> **Work instructions**
Take from the material every line containing the string "文件夹请求消息id" and copy it.

────────

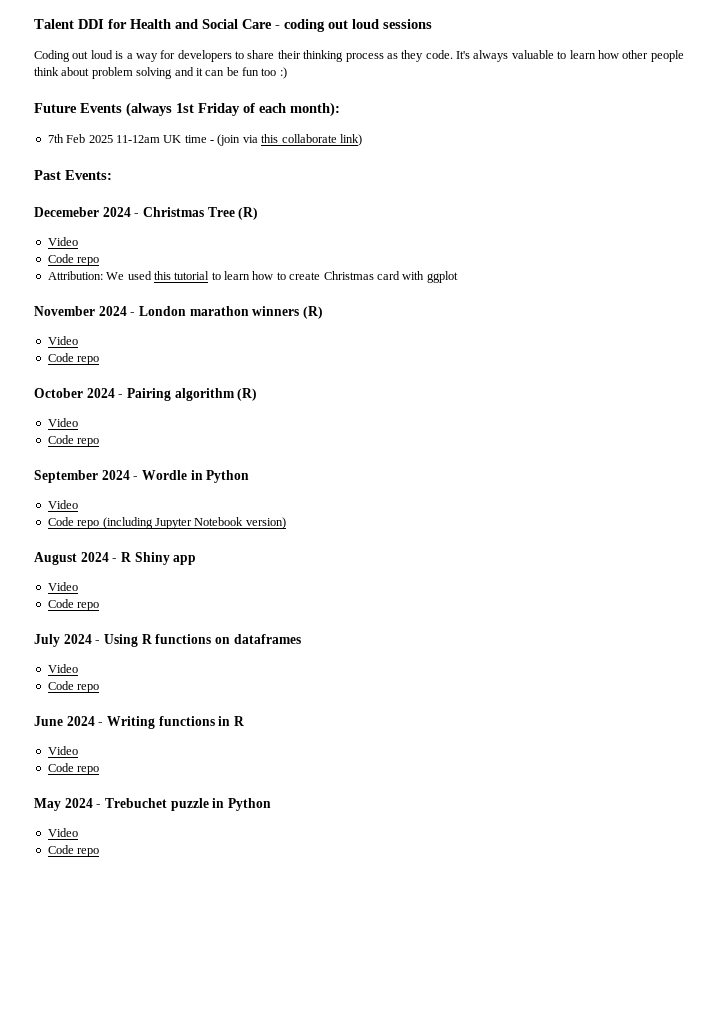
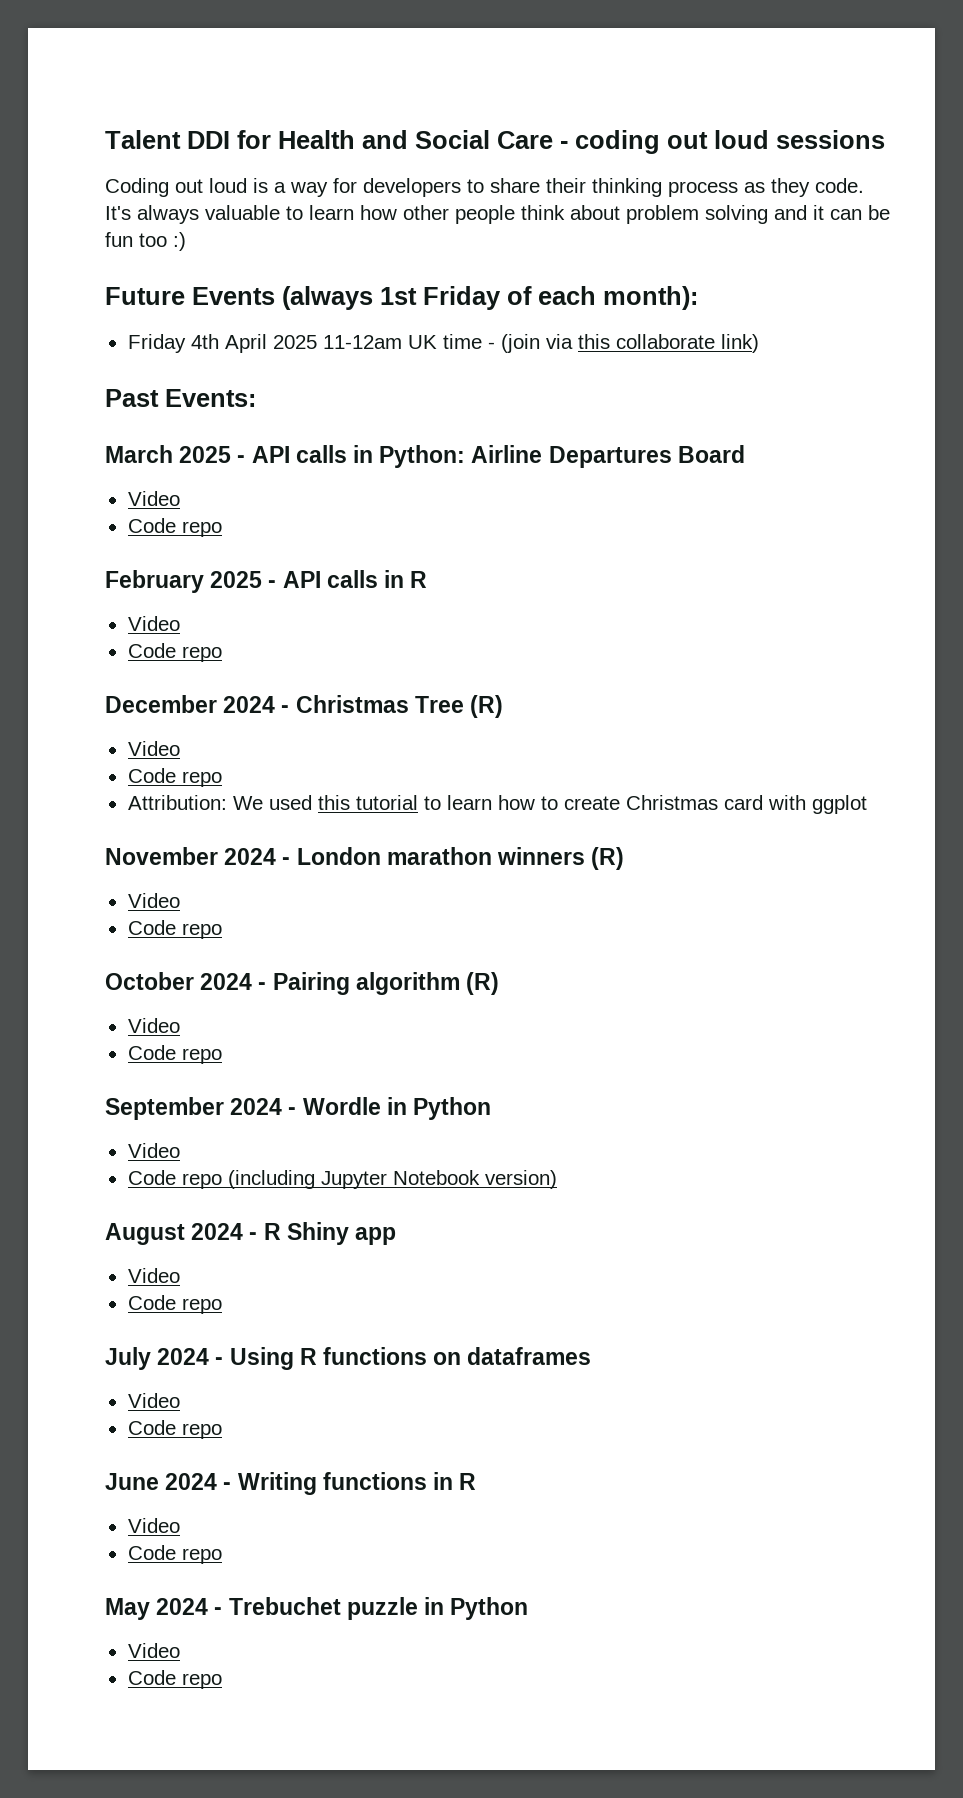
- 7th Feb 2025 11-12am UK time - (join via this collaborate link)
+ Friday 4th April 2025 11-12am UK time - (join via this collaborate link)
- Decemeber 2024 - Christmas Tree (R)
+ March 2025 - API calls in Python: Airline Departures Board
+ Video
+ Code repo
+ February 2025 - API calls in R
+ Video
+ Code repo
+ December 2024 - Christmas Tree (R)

────────

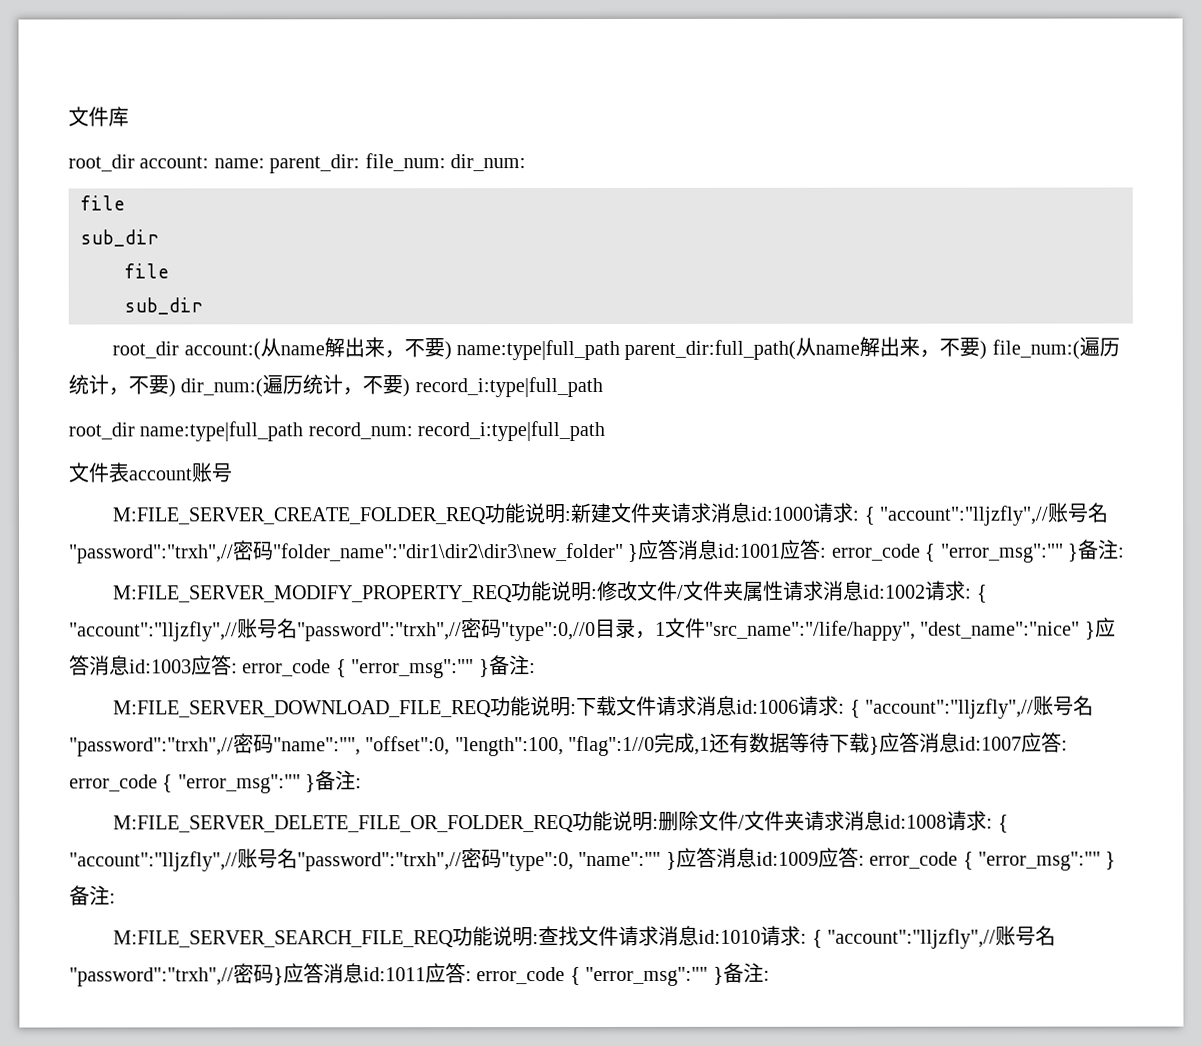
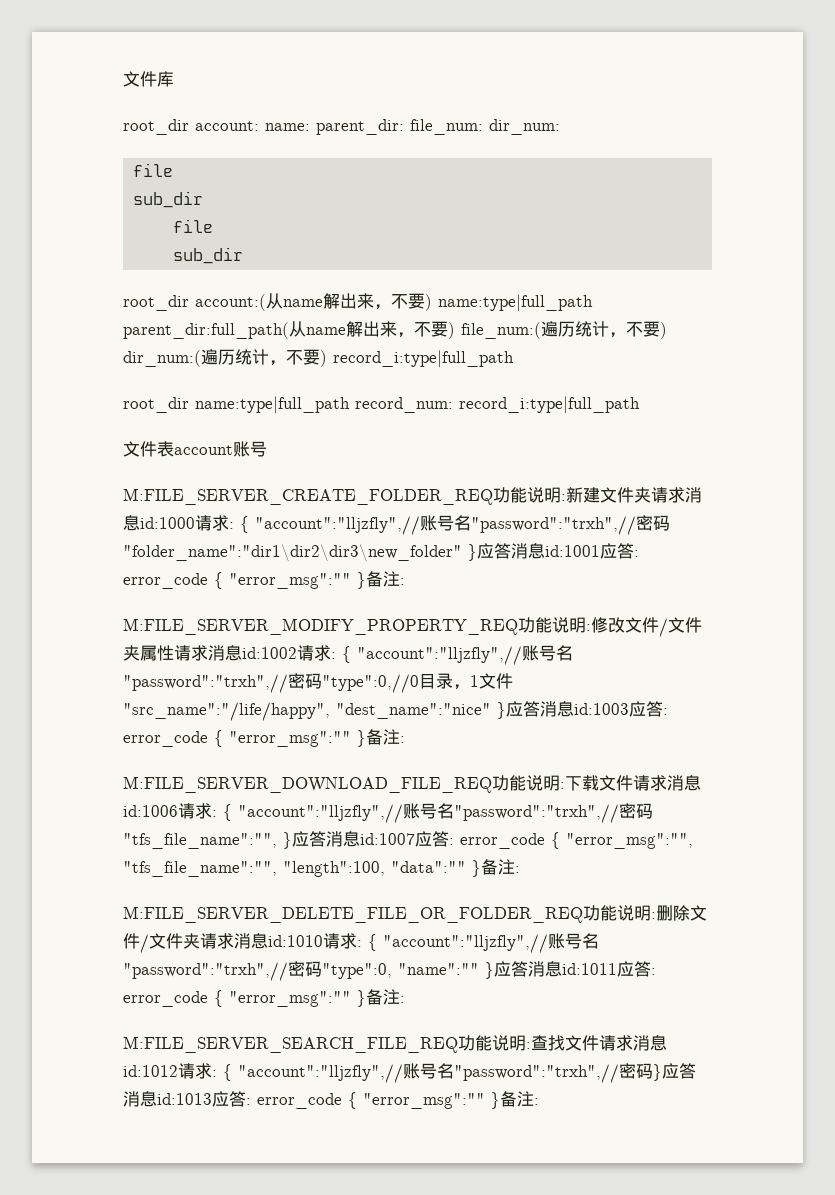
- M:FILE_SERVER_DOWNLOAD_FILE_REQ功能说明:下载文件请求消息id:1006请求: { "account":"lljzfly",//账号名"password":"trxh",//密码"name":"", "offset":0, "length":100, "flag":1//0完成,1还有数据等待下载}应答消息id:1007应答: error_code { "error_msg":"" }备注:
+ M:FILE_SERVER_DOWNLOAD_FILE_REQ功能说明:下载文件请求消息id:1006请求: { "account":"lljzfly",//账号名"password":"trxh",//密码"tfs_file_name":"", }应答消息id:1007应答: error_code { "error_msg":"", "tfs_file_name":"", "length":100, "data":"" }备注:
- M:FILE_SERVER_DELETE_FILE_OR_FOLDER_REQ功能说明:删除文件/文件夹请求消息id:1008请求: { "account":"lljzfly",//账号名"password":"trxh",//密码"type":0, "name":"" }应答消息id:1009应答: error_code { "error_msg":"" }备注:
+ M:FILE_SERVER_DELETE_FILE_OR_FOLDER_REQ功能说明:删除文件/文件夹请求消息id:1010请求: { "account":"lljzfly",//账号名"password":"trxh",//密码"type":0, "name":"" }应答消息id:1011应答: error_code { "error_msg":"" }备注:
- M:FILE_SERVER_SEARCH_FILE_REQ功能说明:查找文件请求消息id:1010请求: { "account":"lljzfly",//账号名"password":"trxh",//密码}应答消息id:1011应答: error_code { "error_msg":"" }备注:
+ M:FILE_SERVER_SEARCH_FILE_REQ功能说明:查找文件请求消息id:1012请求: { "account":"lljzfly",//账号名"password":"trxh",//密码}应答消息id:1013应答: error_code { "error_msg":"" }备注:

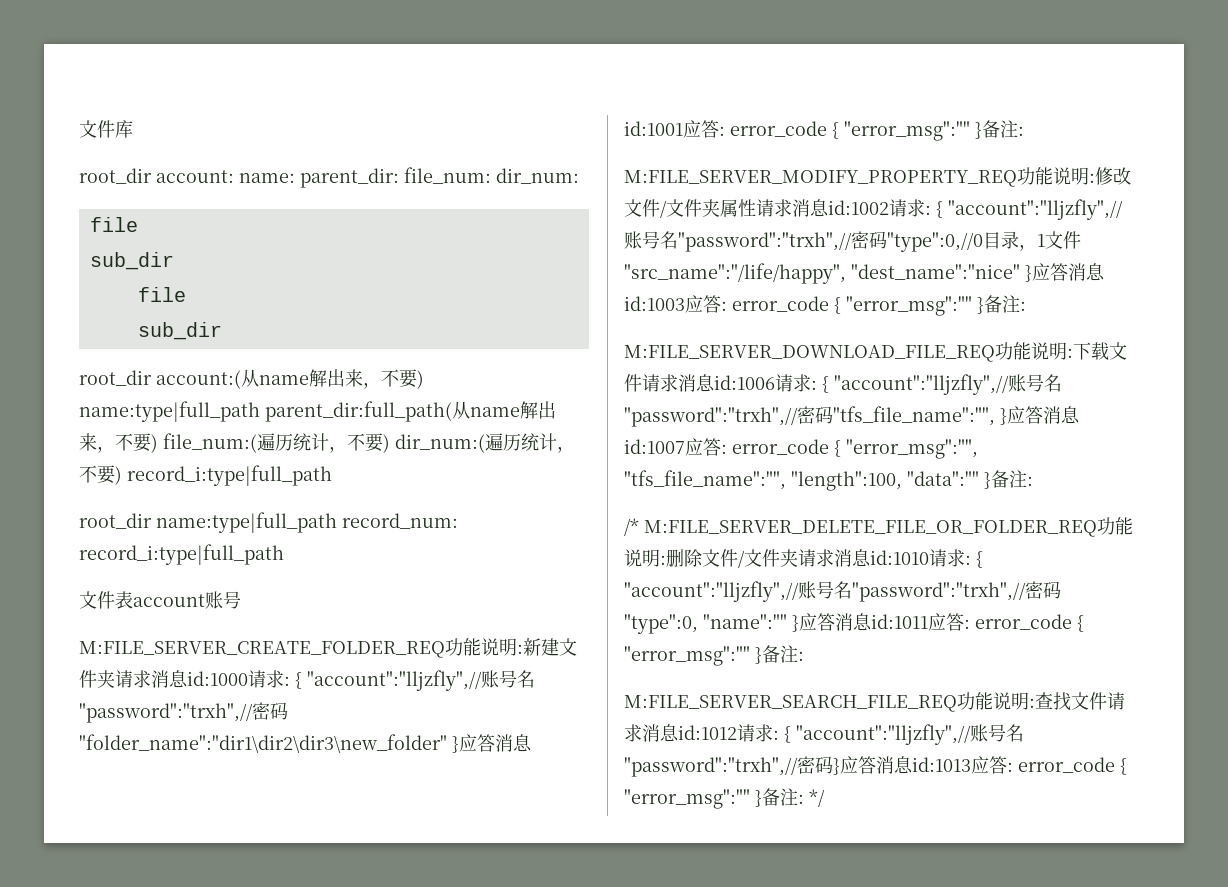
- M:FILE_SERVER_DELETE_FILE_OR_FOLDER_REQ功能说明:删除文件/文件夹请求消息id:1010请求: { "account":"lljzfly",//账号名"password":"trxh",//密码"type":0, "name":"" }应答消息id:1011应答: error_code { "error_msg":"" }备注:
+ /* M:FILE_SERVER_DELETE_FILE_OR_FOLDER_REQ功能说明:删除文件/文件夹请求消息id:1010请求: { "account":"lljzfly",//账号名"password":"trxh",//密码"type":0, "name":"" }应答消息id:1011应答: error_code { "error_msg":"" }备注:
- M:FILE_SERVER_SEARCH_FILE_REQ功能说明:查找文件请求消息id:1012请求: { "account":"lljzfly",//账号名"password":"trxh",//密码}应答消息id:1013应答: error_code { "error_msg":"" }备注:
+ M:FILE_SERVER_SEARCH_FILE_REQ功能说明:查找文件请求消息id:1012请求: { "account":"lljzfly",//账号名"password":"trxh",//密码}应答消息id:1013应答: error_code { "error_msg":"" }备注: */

────────

> **Exercise response**
- M:FILE_SERVER_DELETE_FILE_OR_FOLDER_REQ功能说明:删除文件/文件夹请求消息id:1008请求: { "account":"lljzfly",//账号名"password":"trxh",//密码"type":0, "name":"" }应答消息id:1009应答: error_code { "error_msg":"" }备注:
+ M:FILE_SERVER_DELETE_FILE_OR_FOLDER_REQ功能说明:删除文件/文件夹请求消息id:1010请求: { "account":"lljzfly",//账号名"password":"trxh",//密码"type":0, "name":"" }应答消息id:1011应答: error_code { "error_msg":"" }备注:
- M:FILE_SERVER_DELETE_FILE_OR_FOLDER_REQ功能说明:删除文件/文件夹请求消息id:1010请求: { "account":"lljzfly",//账号名"password":"trxh",//密码"type":0, "name":"" }应答消息id:1011应答: error_code { "error_msg":"" }备注:
+ /* M:FILE_SERVER_DELETE_FILE_OR_FOLDER_REQ功能说明:删除文件/文件夹请求消息id:1010请求: { "account":"lljzfly",//账号名"password":"trxh",//密码"type":0, "name":"" }应答消息id:1011应答: error_code { "error_msg":"" }备注:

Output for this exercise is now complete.